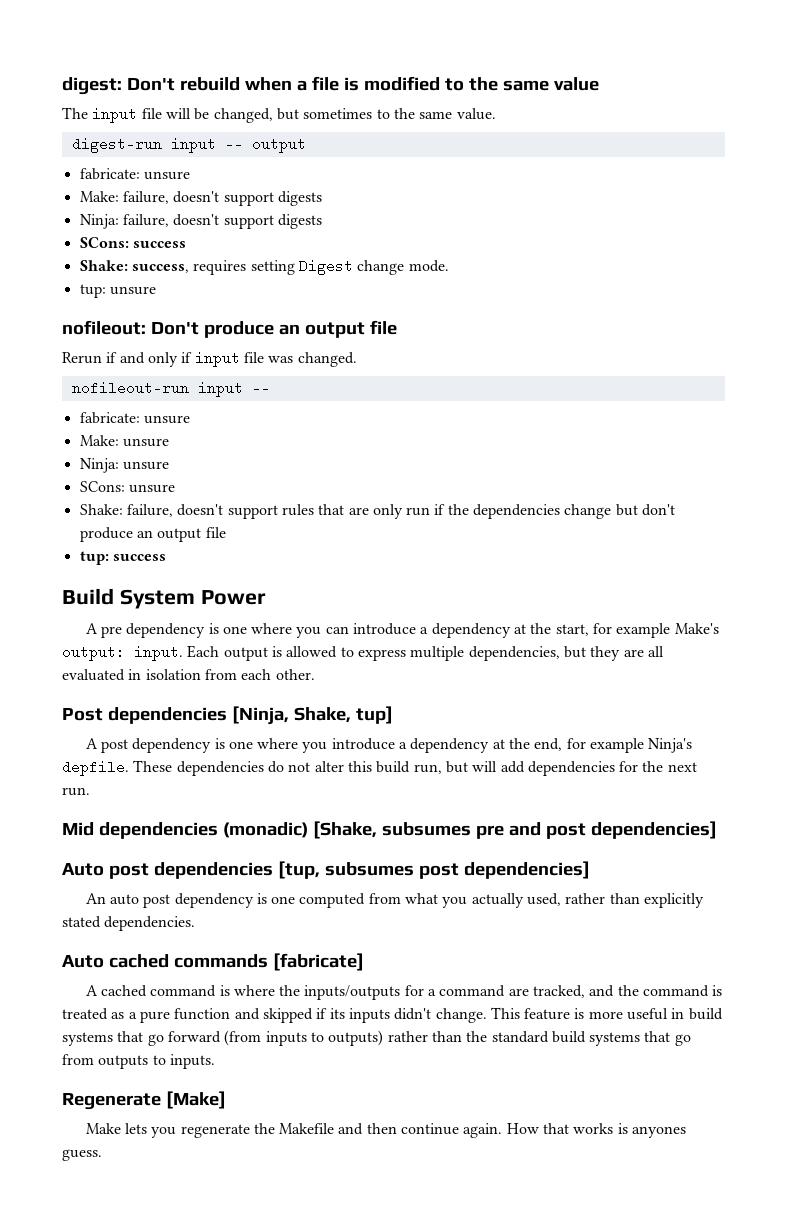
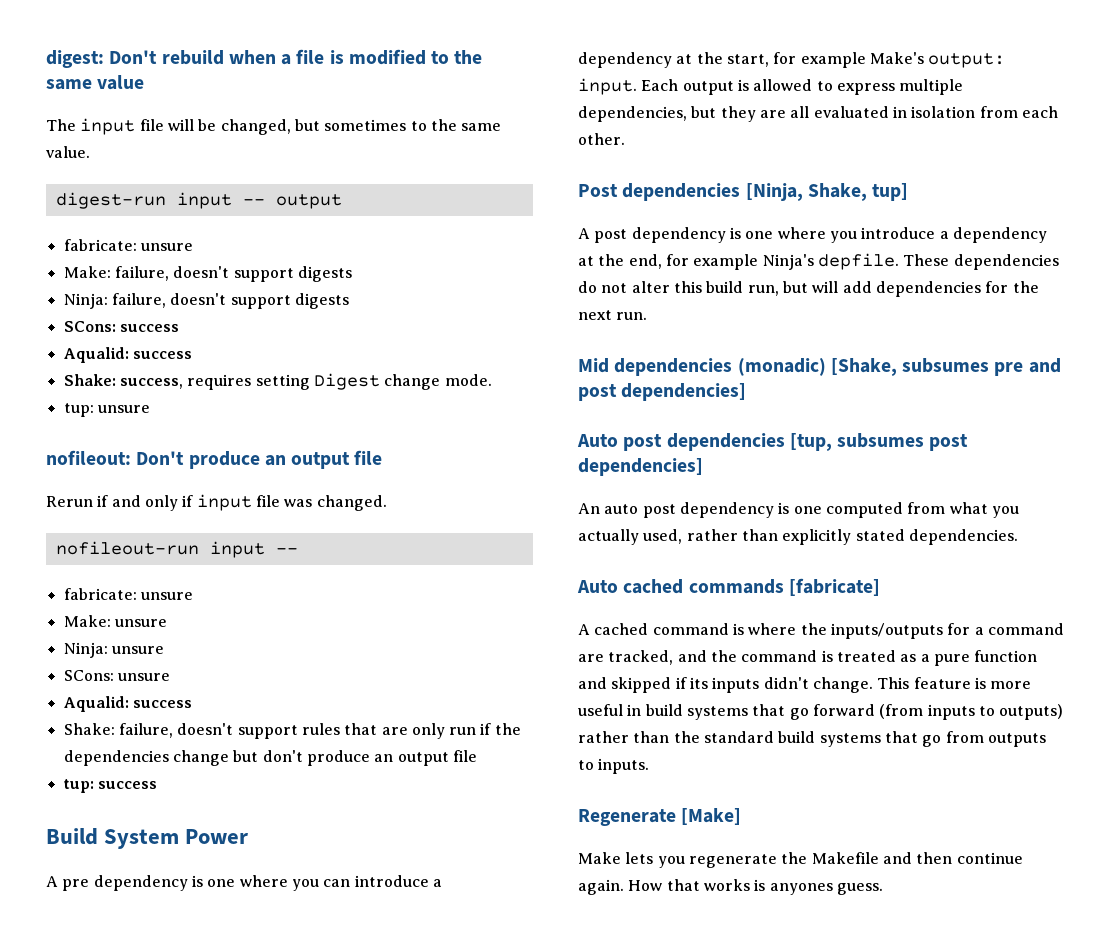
  SCons: success
+ Aqualid: success
  SCons: unsure
+ Aqualid: success

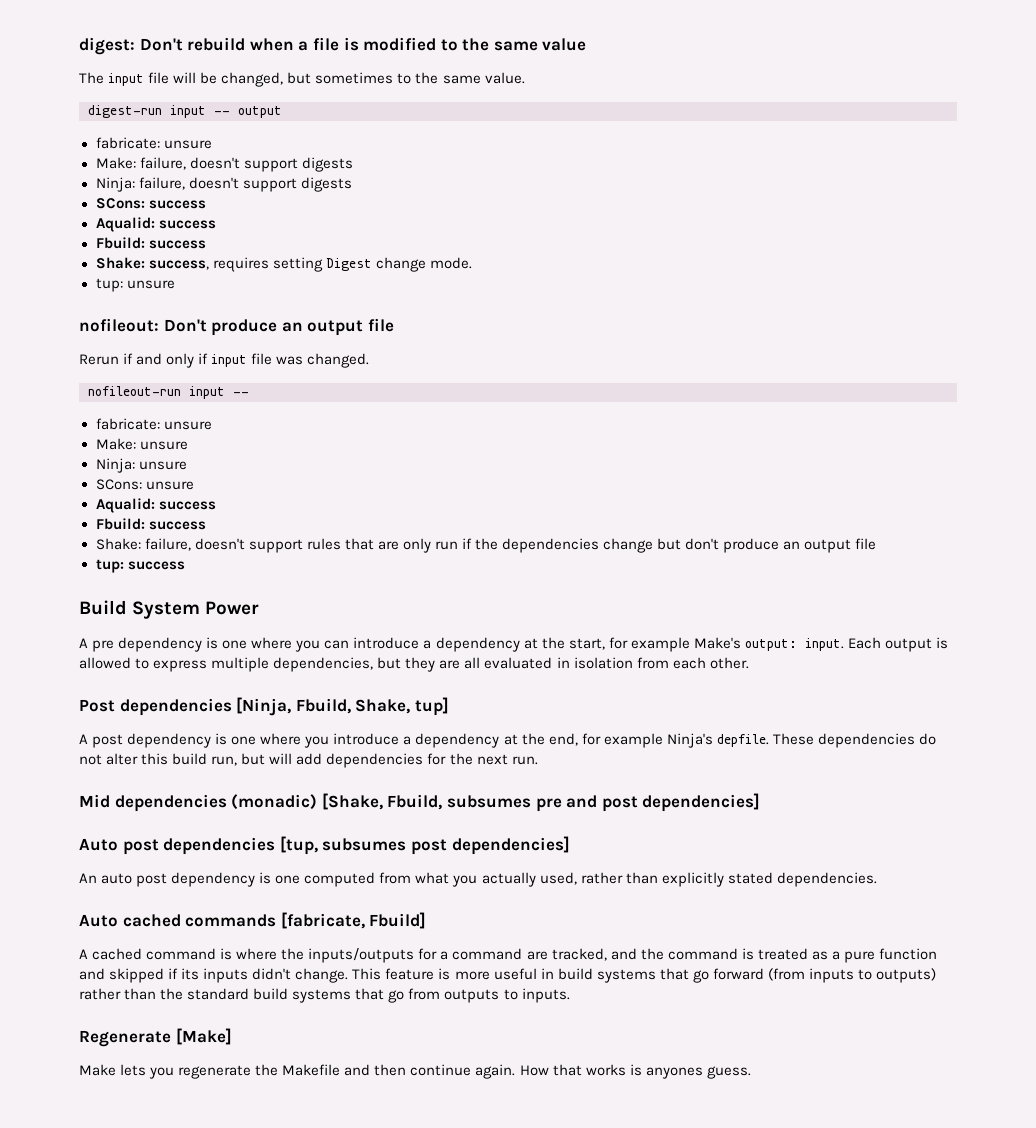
  SCons: success
  Aqualid: success
+ Fbuild: success
  SCons: unsure
  Aqualid: success
+ Fbuild: success
- Post dependencies [Ninja, Shake, tup]
+ Post dependencies [Ninja, Fbuild, Shake, tup]
- Mid dependencies (monadic) [Shake, subsumes pre and post dependencies]
+ Mid dependencies (monadic) [Shake, Fbuild, subsumes pre and post dependencies]
- Auto cached commands [fabricate]
+ Auto cached commands [fabricate, Fbuild]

★ ★ ★ ★

Beginning with the line that holds "- Mid dependencies", please return every line through the end of the data, exactly as written.

- Mid dependencies (monadic) [Shake, subsumes pre and post dependencies]
+ Mid dependencies (monadic) [Shake, Fbuild, subsumes pre and post dependencies]
- Auto cached commands [fabricate]
+ Auto cached commands [fabricate, Fbuild]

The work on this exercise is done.